■ **Material shown**:

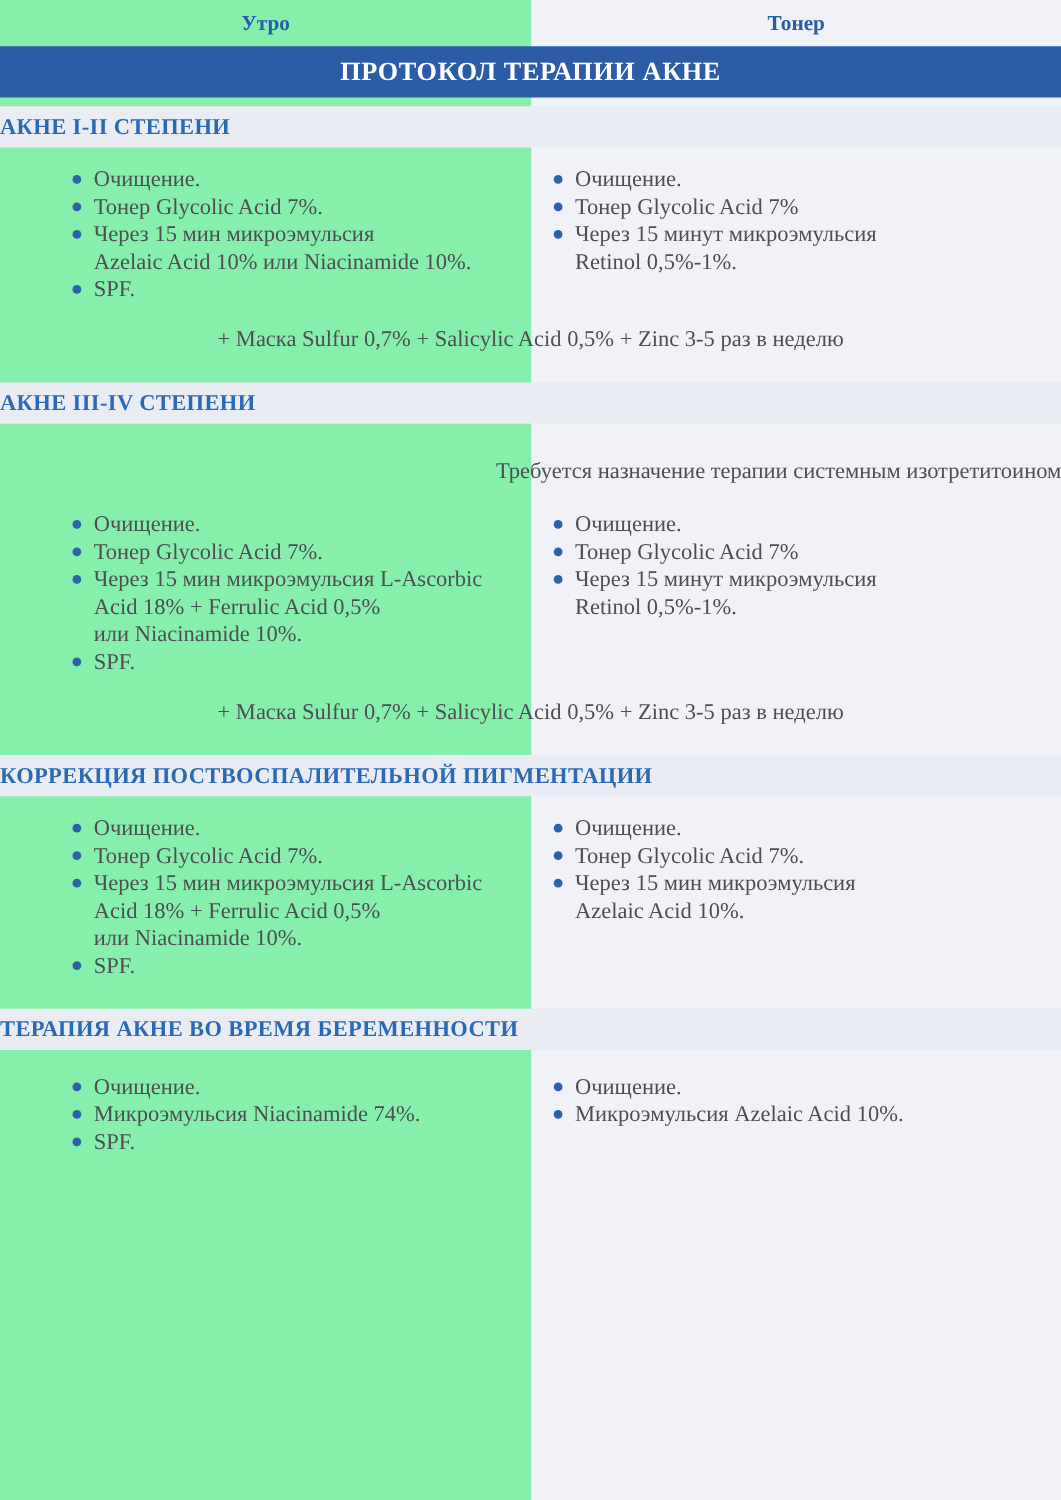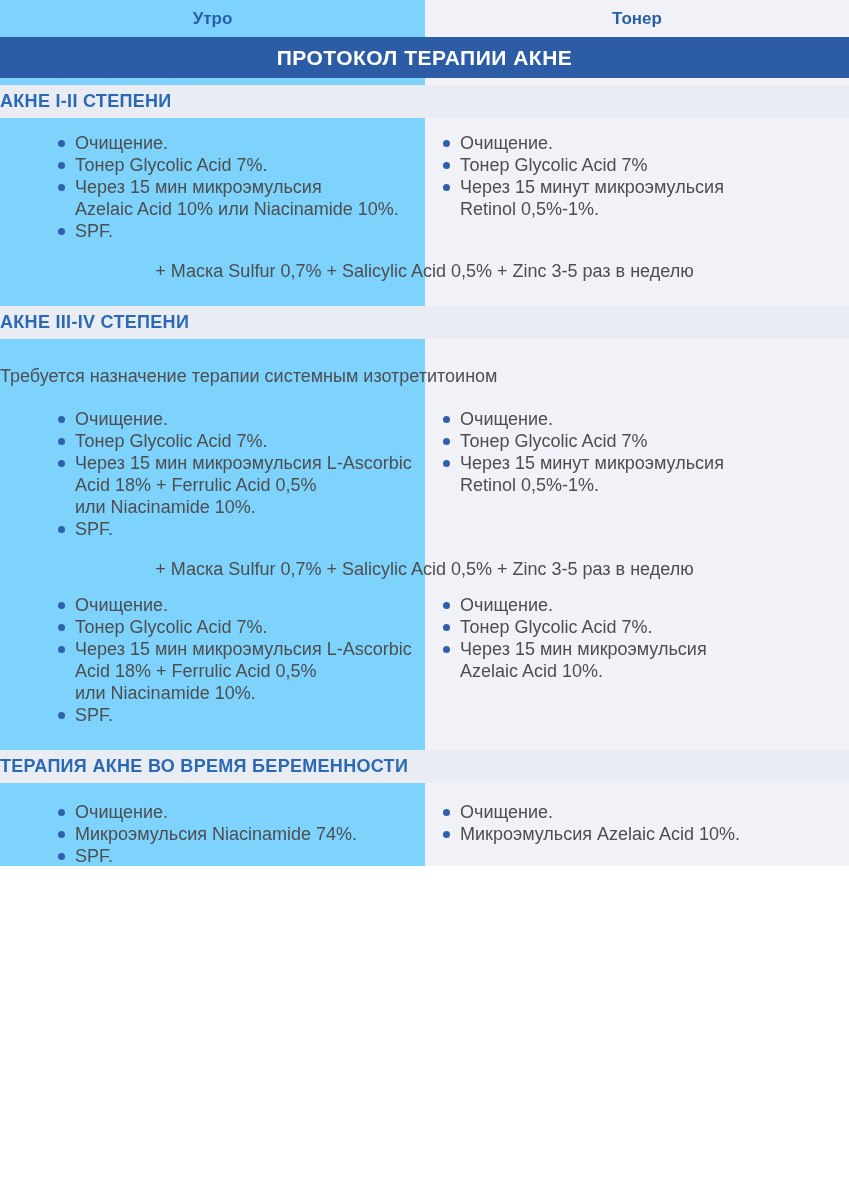--- a/index.html
+++ b/index.html
@@ -17,10 +17,11 @@
   .page{
     position:relative;
     width:849px;
-    height:866px;
+    height:1200px;
     margin:0 auto;
-    background:#7dd3fc;
+    background:#86efac;
     overflow:hidden;
+    font-family:Liberation Serif, serif;
   }
   .right-col-bg{
     position:absolute;

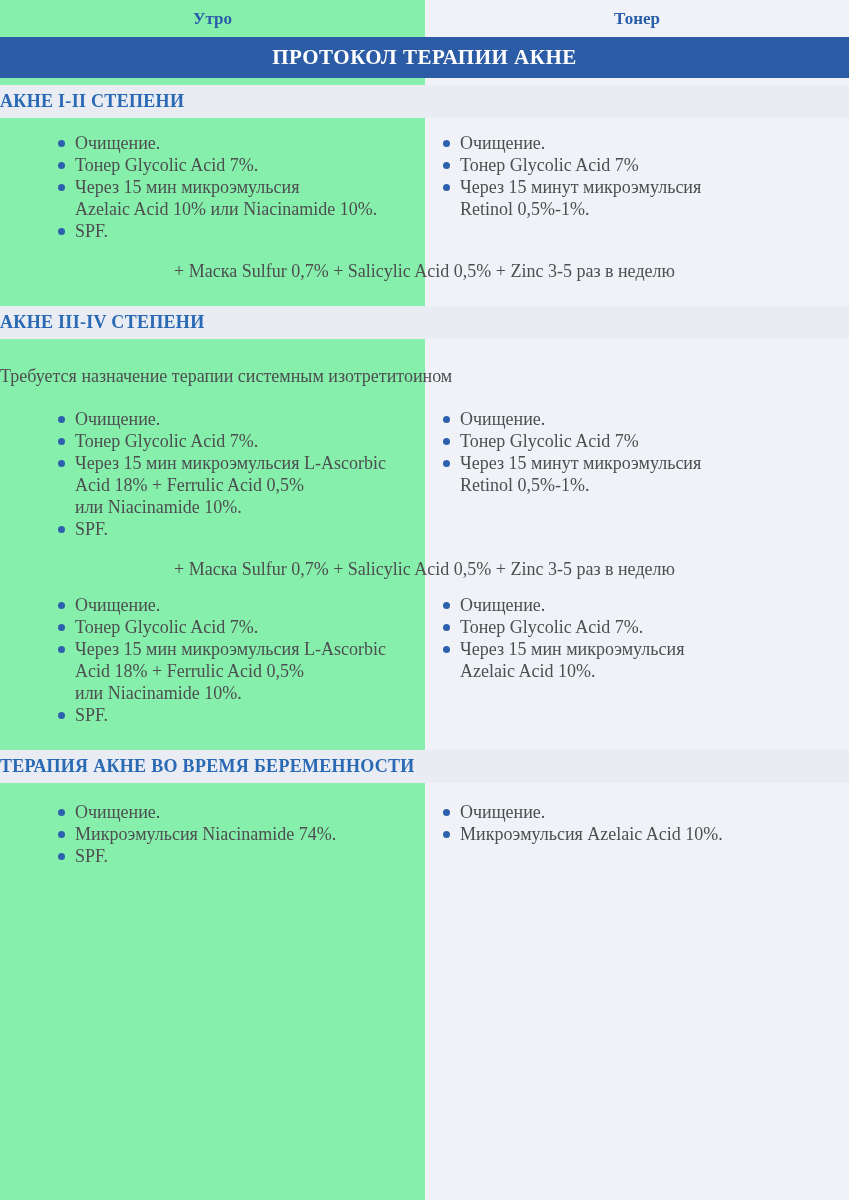--- a/index.html
+++ b/index.html
@@ -103,7 +103,7 @@
     font-size:18px;
     line-height:22px;
     color:var(--text-gray);
-    text-align:left;
+    text-align:right;
     margin-top:26px;
     margin-bottom:7px;
   }

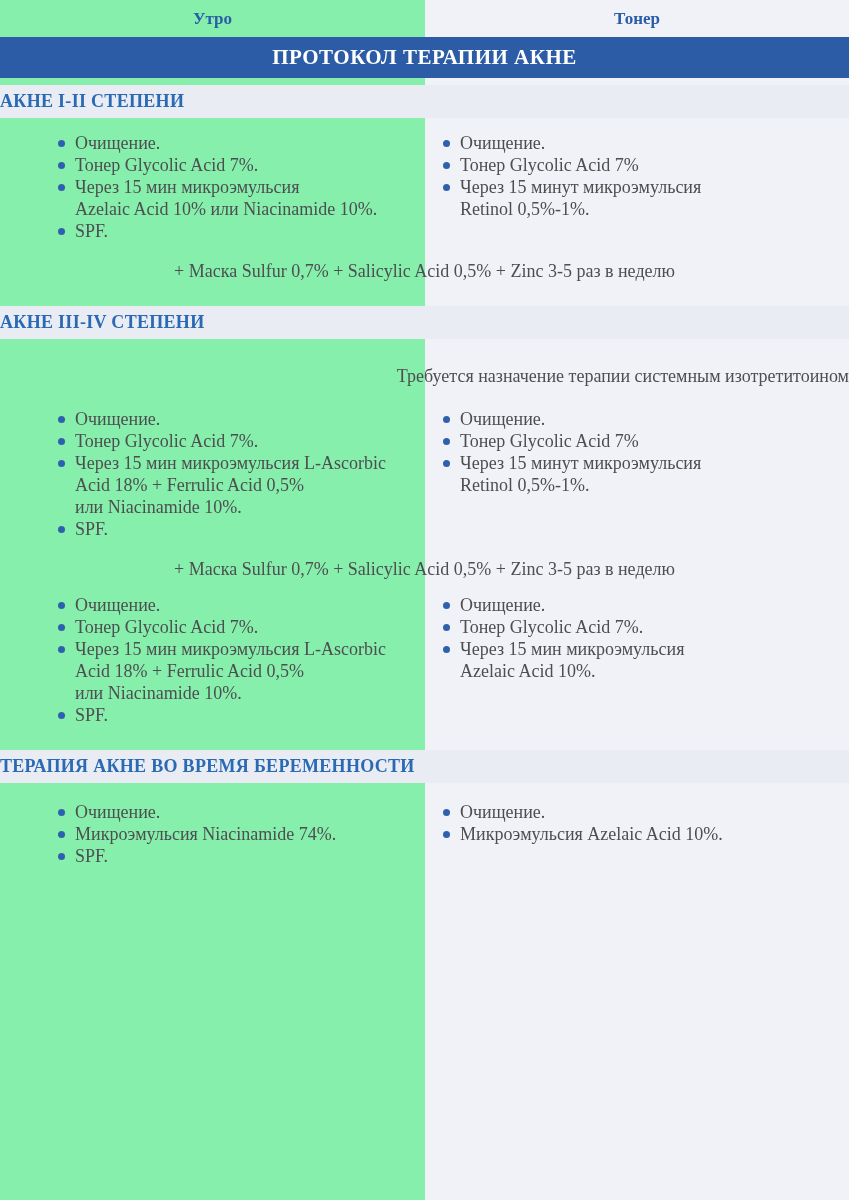--- a/index.html
+++ b/index.html
@@ -156,6 +156,7 @@
           </ul>
         </div>
         <p class="note">+ Маска Sulfur 0,7% + Salicylic Acid 0,5% + Zinc 3-5 раз в неделю</p>
+        <div class="band">КОРРЕКЦИЯ ПОСТВОСПАЛИТЕЛЬНОЙ ПИГМЕНТАЦИИ</div>
         <div class="cols">
           <ul class="steps morning">
             <li>Очищение.</li>

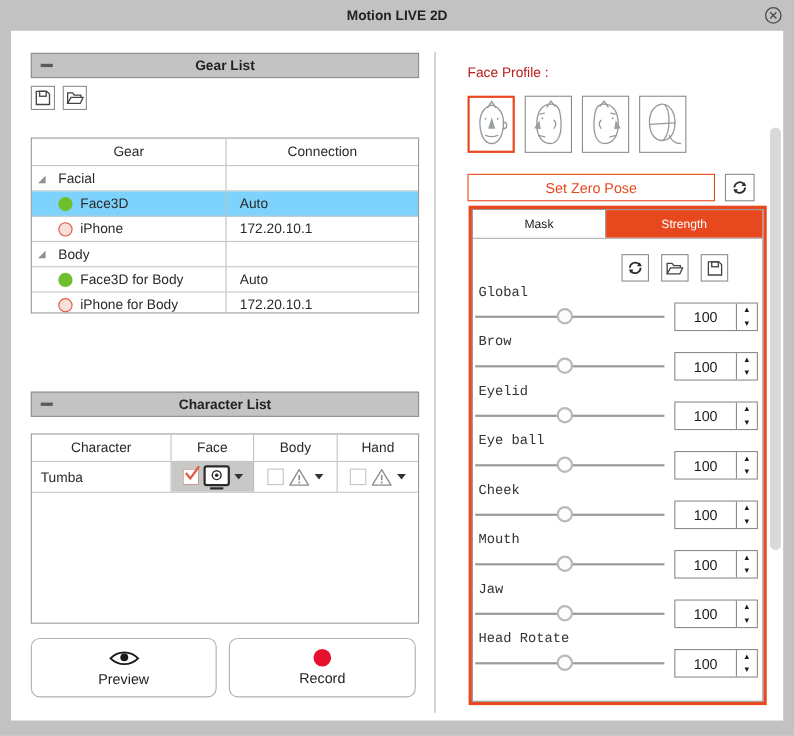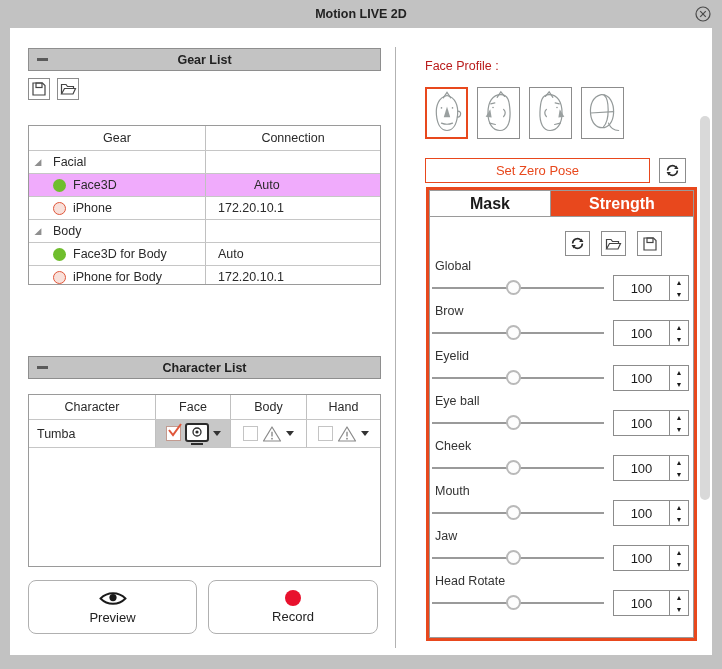--- a/index.html
+++ b/index.html
@@ -36,7 +36,7 @@
   .gear-col{width:177px;border-right:1px solid #c0c0c0;}
   .conn-col{flex:1;padding-left:12px;}
   .hcell{justify-content:center;}
-  .row-selected{background:#f0abfc;gap:36px;}
+  .row-selected{background:#7dd3fc;}
   .tree-arrow{width:12px;margin-left:3px;font-size:9px;color:#8f8f8f;display:flex;justify-content:center;}
   .tree-arrow.closed{color:#b4b4b4;font-size:10px;}
   .group-name{margin-left:9px;}

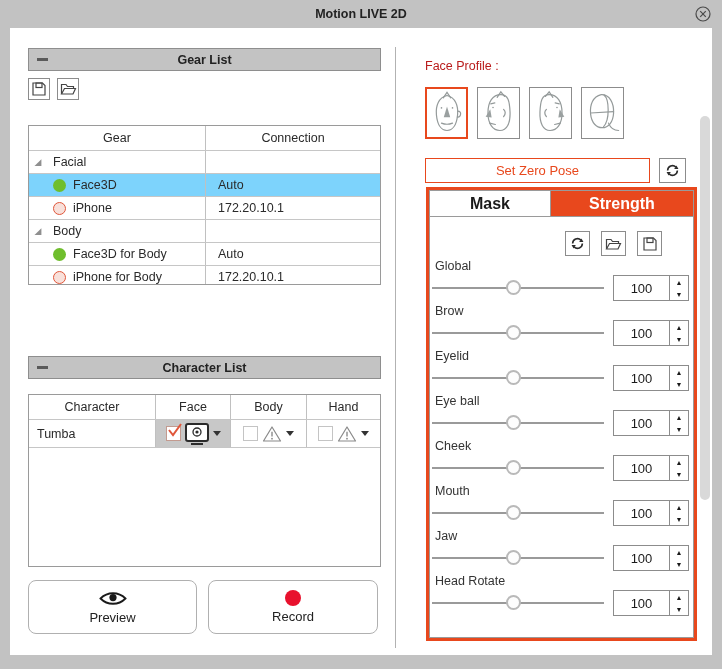--- a/index.html
+++ b/index.html
@@ -73,7 +73,7 @@
   .tab-panel{position:absolute;left:426px;top:187px;width:271px;height:454px;border:3px solid #e8481d;box-sizing:border-box;background:#fff;}
   .panel-inner{position:absolute;inset:0;border:1px solid #9a9a9a;}
   .tab-bar{position:absolute;left:0;top:0;right:0;height:25px;display:flex;border-bottom:1px solid #9a9a9a;box-sizing:content-box;}
-  .tab{display:flex;align-items:center;justify-content:center;font-size:16px;font-weight:bold;}
+  .tab{display:flex;align-items:center;justify-content:center;font-size:11px;font-weight:normal;}
   .tab-mask{width:46%;background:#fff;color:#1a1a1a;border-right:1px solid #9a9a9a;box-sizing:border-box;}
   .tab-strength{flex:1;background:#e8481d;color:#ffffff;}
   .panel-tools{position:absolute;top:40px;right:31px;display:flex;gap:11px;}

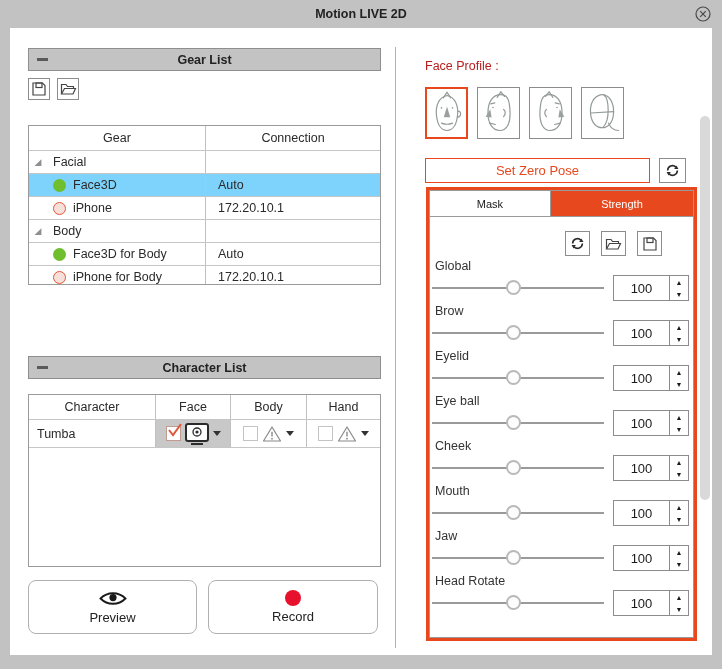--- a/index.html
+++ b/index.html
@@ -78,7 +78,7 @@
   .tab-strength{flex:1;background:#e8481d;color:#ffffff;}
   .panel-tools{position:absolute;top:40px;right:31px;display:flex;gap:11px;}
   .slider-row{position:absolute;left:0;width:263px;height:45px;}
-  .slider-label{position:absolute;left:5px;top:-2px;font-size:12.5px;color:#333;}
+  .slider-label{position:absolute;left:5px;top:-2px;font-size:12.5px;color:#333;font-family:Liberation Mono, monospace;}
   .slider-track{position:absolute;left:2px;top:26px;width:172px;height:1.5px;background:#9a9a9a;}
   .slider-handle{position:absolute;left:74px;top:-7px;width:15px;height:15px;border-radius:50%;background:#fdfdfd;border:2px solid #b9b9b9;box-sizing:border-box;}
   .spinbox{position:absolute;right:4px;top:14px;width:76px;height:26px;border:1px solid #8c8c8c;box-sizing:border-box;background:#fff;display:flex;}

■ **Your instructions**: Which lines above hold the string "bottom"? Copy every one of them.

■ **Solution**:
     margin-bottom:7px;
   .tab-bar{position:absolute;left:0;top:0;right:0;height:25px;display:flex;border-bottom:1px solid #9a9a9a;box-sizing:content-box;}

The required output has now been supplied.